Although the postal unions enjoy collective bargaining rights beyond those of regular federal workers, other unions said the proposal could set an economy-wide example at a time when organized labor is under pressure from cost-cutting governors and employers.
“When you break a contract, basically what you’re saying is that we have left the era of good-faith bargaining and negotiation and entered into employer unilateralism,” said Bill Fletcher of the American Federation of Government Employees.
Postal workers have made many concessions to lower costs in an age of dwindling mail volume, postal unions said. The service’s real problem, they said, is that Congress in 2006 stuck it with the requirement that it pay, over 10 years, enough to cover the cost of 75 years worth of future retiree benefits — at a cost of more than $5.5 billion a year.
Legislation to lessen that burden, as well as a request to save $3 billion by eliminating Saturday service, is stalled in a divided Congress, leaving the service deep in the red with the next big retiree health payment due in seven weeks.
“Do I hold out hope that Congress can do anything? No,” said Cliff Guffey, president of the American Postal Workers Union, one of four postal unions. “It’s the same group that almost brought this country to collapse over the debt ceiling.”
The Postal Service’s proposal is the latest turn in an increasingly urgent battle over what to do with a storied institution that is struggling with stiff competition, declining demand in a digital age and a conflicted identity.
Since 1970, the Postal Service has operated as a quasi-private monopoly that receives virtually no taxpayer support but is hamstrung in competing with companies like FedEx and UPS because it cannot raise prices above a certain level, must maintain minimum levels of service and must now make the annual retiree payments.

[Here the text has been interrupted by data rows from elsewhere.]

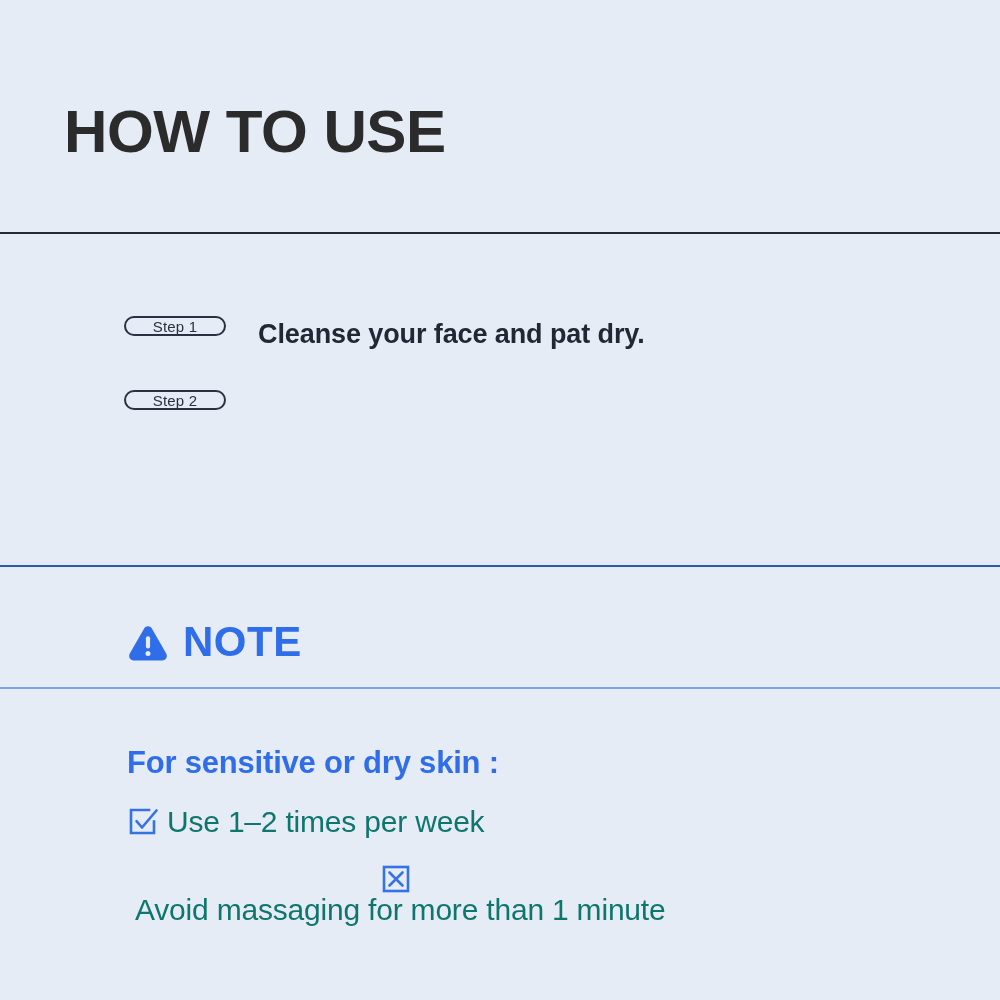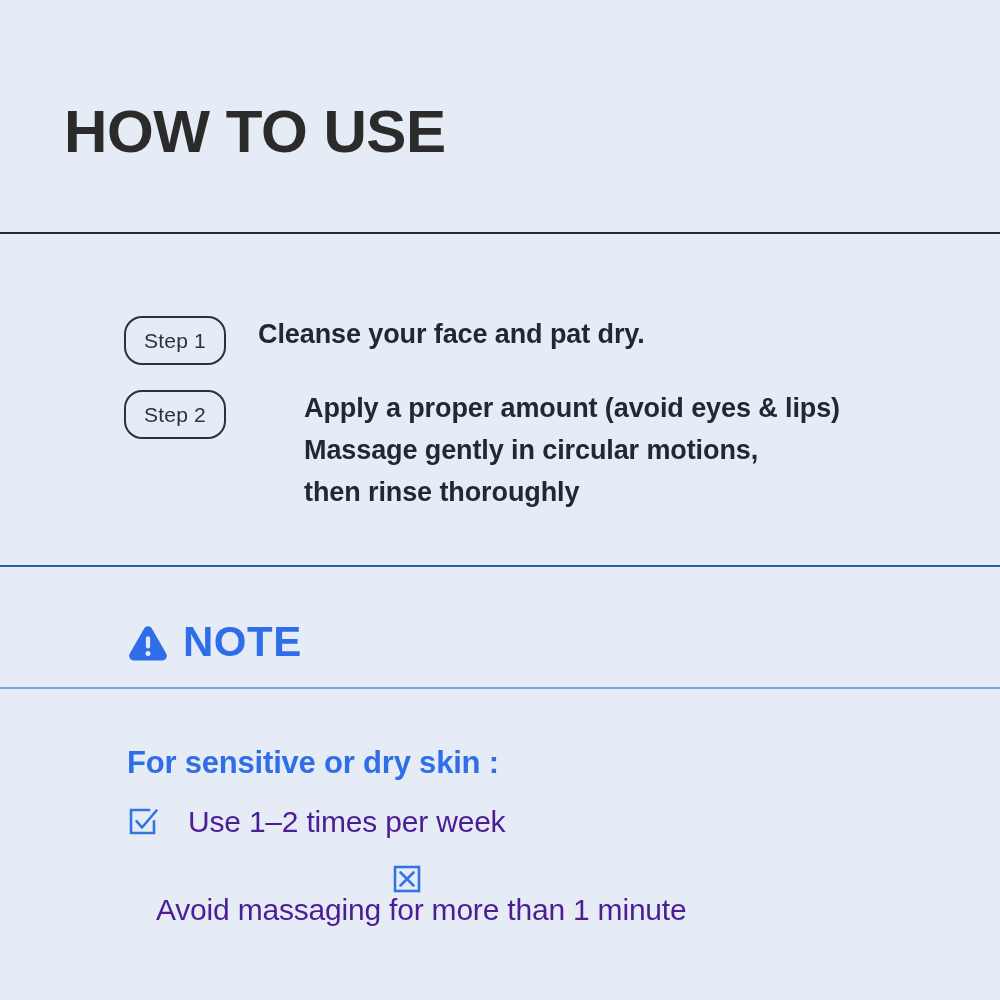--- a/index.html
+++ b/index.html
@@ -71,13 +71,13 @@
   .step-badge {
     flex: 0 0 auto;
     width: 102px;
-    height: 49px;
+    height: 20px;
     border: 2px solid #2b3140;
     border-radius: 18px;
     display: flex;
     align-items: center;
     justify-content: center;
-    font-size: 21px;
+    font-size: 15px;
     font-weight: 400;
     color: #2b3140;
     letter-spacing: 0.2px;

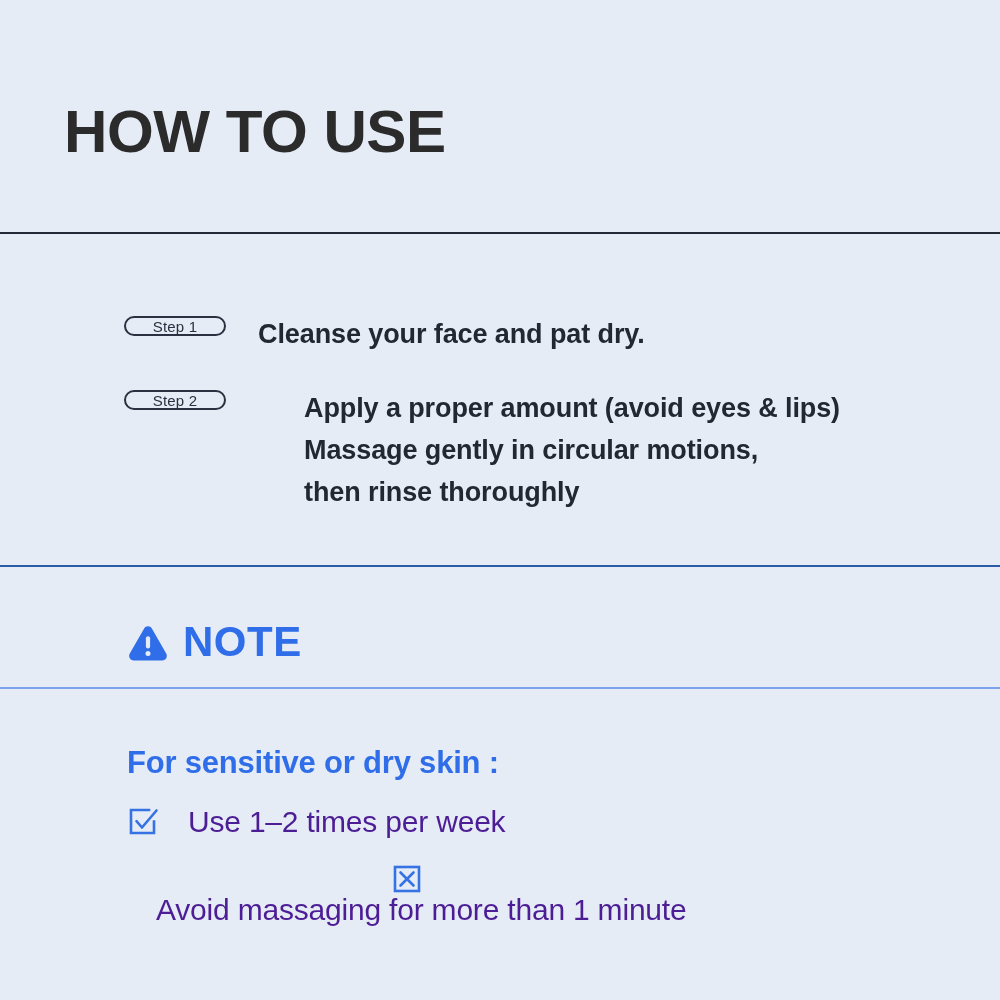--- a/index.html
+++ b/index.html
@@ -192,9 +192,6 @@
 
   <div class="step-row step-row-2">
     <span class="step-badge">Step 2</span>
-    <span class="step-text">Apply a proper amount (avoid eyes &amp; lips)
-Massage gently in circular motions,
-then rinse thoroughly</span>
   </div>
 
 </section>

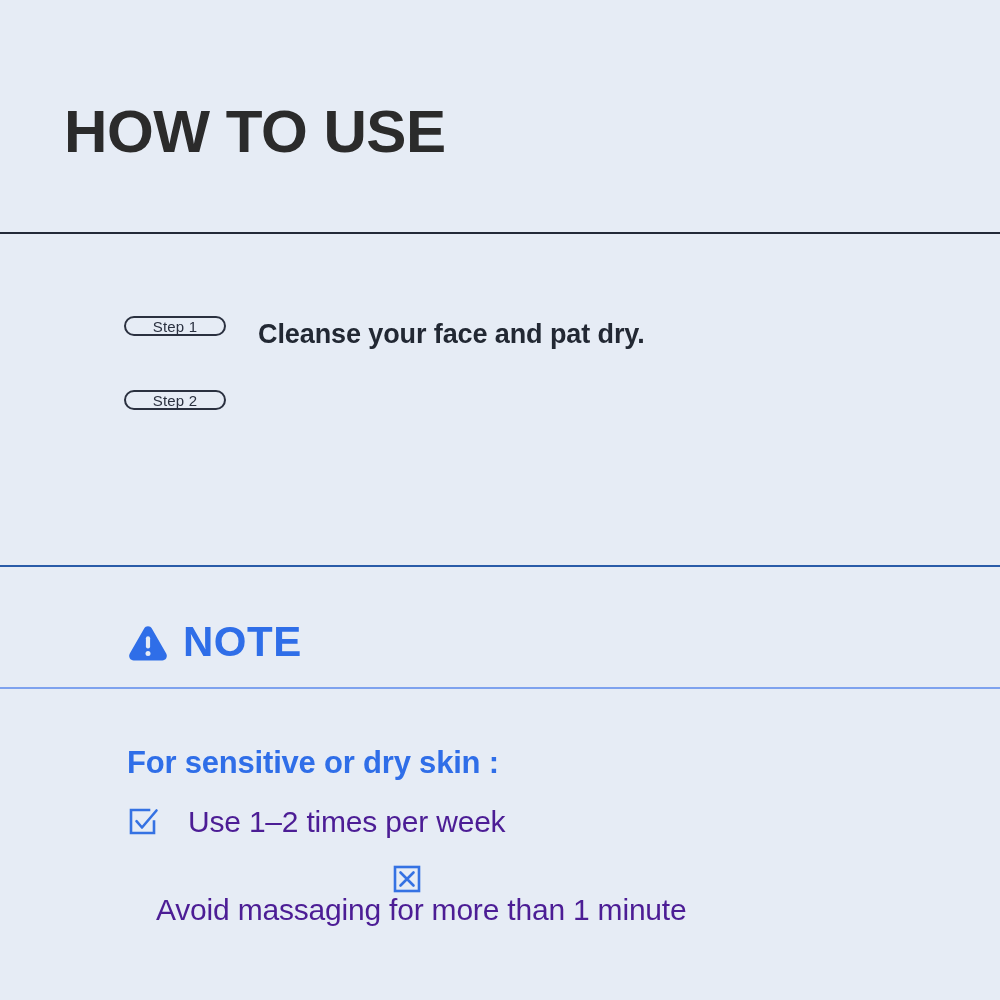--- a/index.html
+++ b/index.html
@@ -166,9 +166,9 @@
   }
 
   .check-text {
-    margin-left: 29px;
+    margin-left: 8px;
     font-size: 30px;
-    color: #4c1d95;
+    color: #0f766e;
     font-weight: 400;
     line-height: 1;
     letter-spacing: -0.2px;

Experts said the proposal to break open labor contracts was probably a negotiating stance to force Congress to take action in loosening the service’s constraints. Agency spokesman David Partenheimer said as much in a statement Friday night.

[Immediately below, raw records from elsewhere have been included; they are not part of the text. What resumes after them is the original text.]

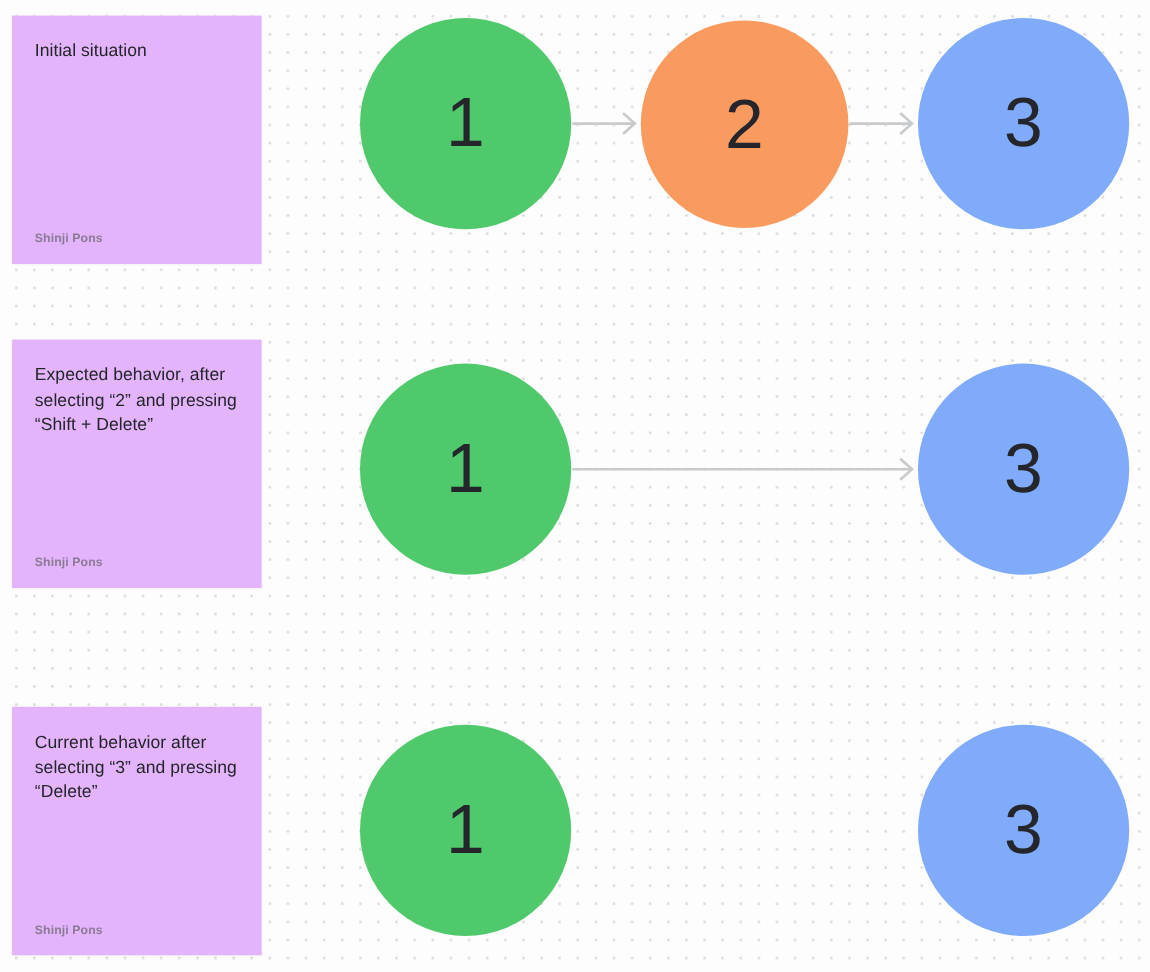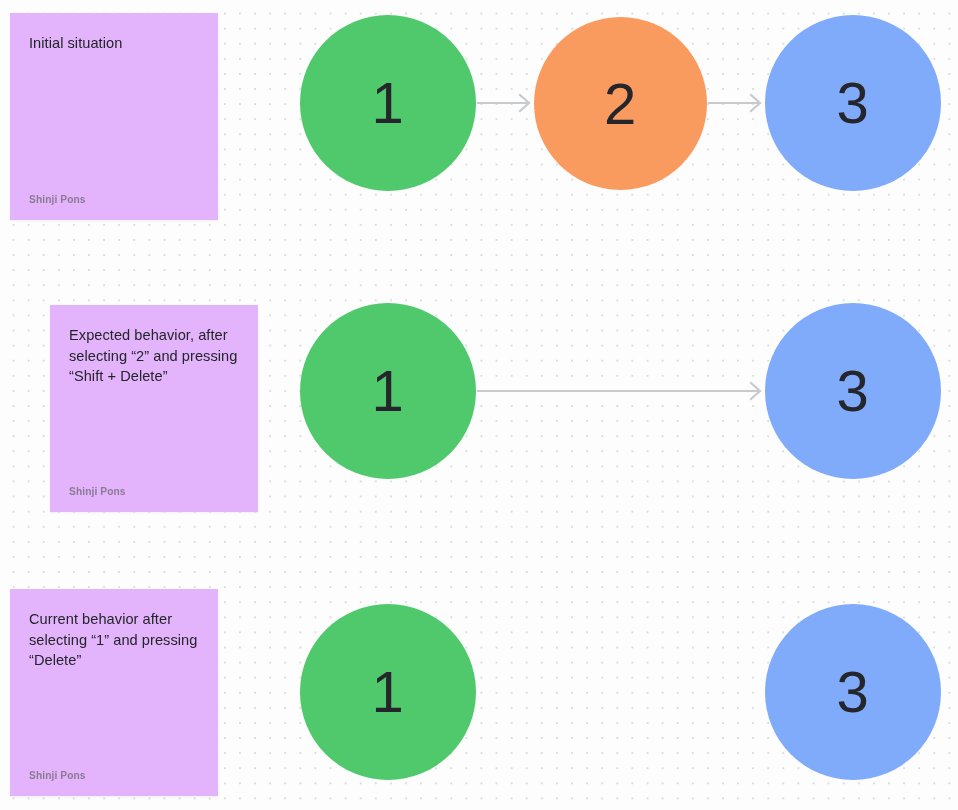--- a/index.html
+++ b/index.html
@@ -111,7 +111,7 @@
     <span class="node-label">3</span>
   </div>
 
-  <div class="sticky" style="left:10px; top:305px; width:208px; height:207px;margin-left:40px;">
+  <div class="sticky" style="left:10px; top:283px; width:208px; height:207px;">
     <div class="sticky-text">Expected behavior, after selecting “2” and pressing “Shift + Delete”</div>
     <div class="sticky-author">Shinji Pons</div>
   </div>

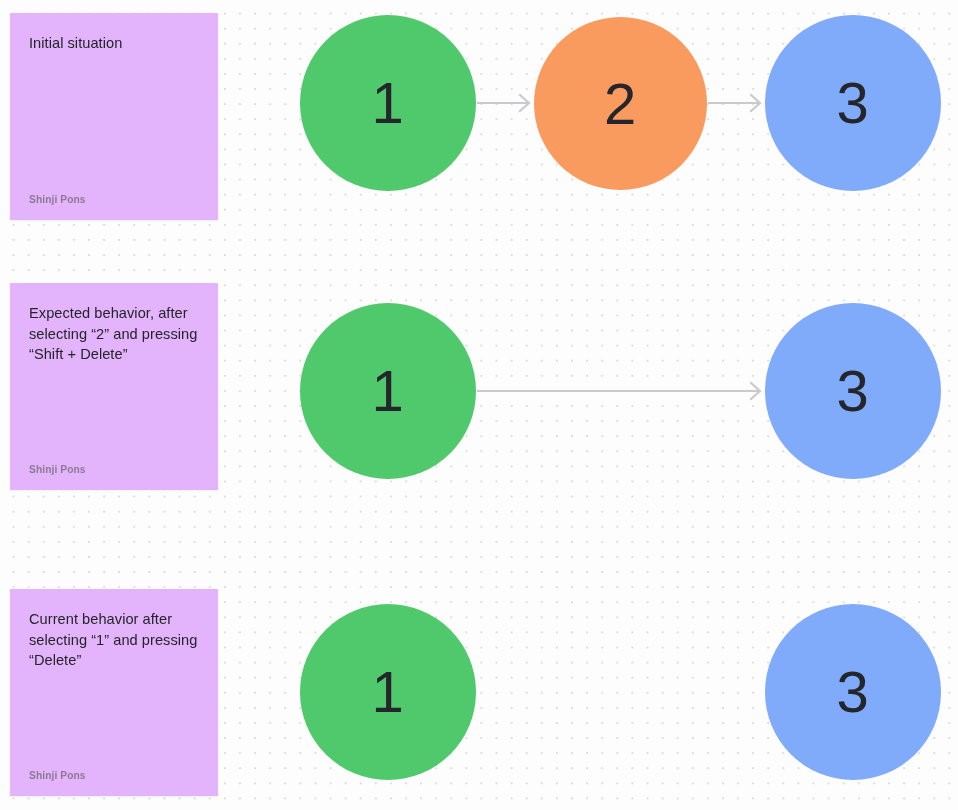--- a/index.html
+++ b/index.html
@@ -130,7 +130,7 @@
   </div>
 
   <div class="sticky" style="left:10px; top:589px; width:208px; height:207px;">
-    <div class="sticky-text">Current behavior after selecting “1” and pressing “Delete”</div>
+    <div class="sticky-text">Current behavior after selecting “3” and pressing “Delete”</div>
     <div class="sticky-author">Shinji Pons</div>
   </div>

“The strategy, as explained by the postmaster general, is to act on what is within the Postal Service’s control because we can’t change what’s in Congress’s control,” he said. “Everything is on the table, and Congress has not provided solutions to give the Postal Service a sustainable business model. If we put options and proposals out there, it’s at least a starting point rather than waiting for Congress to come up with proposals.”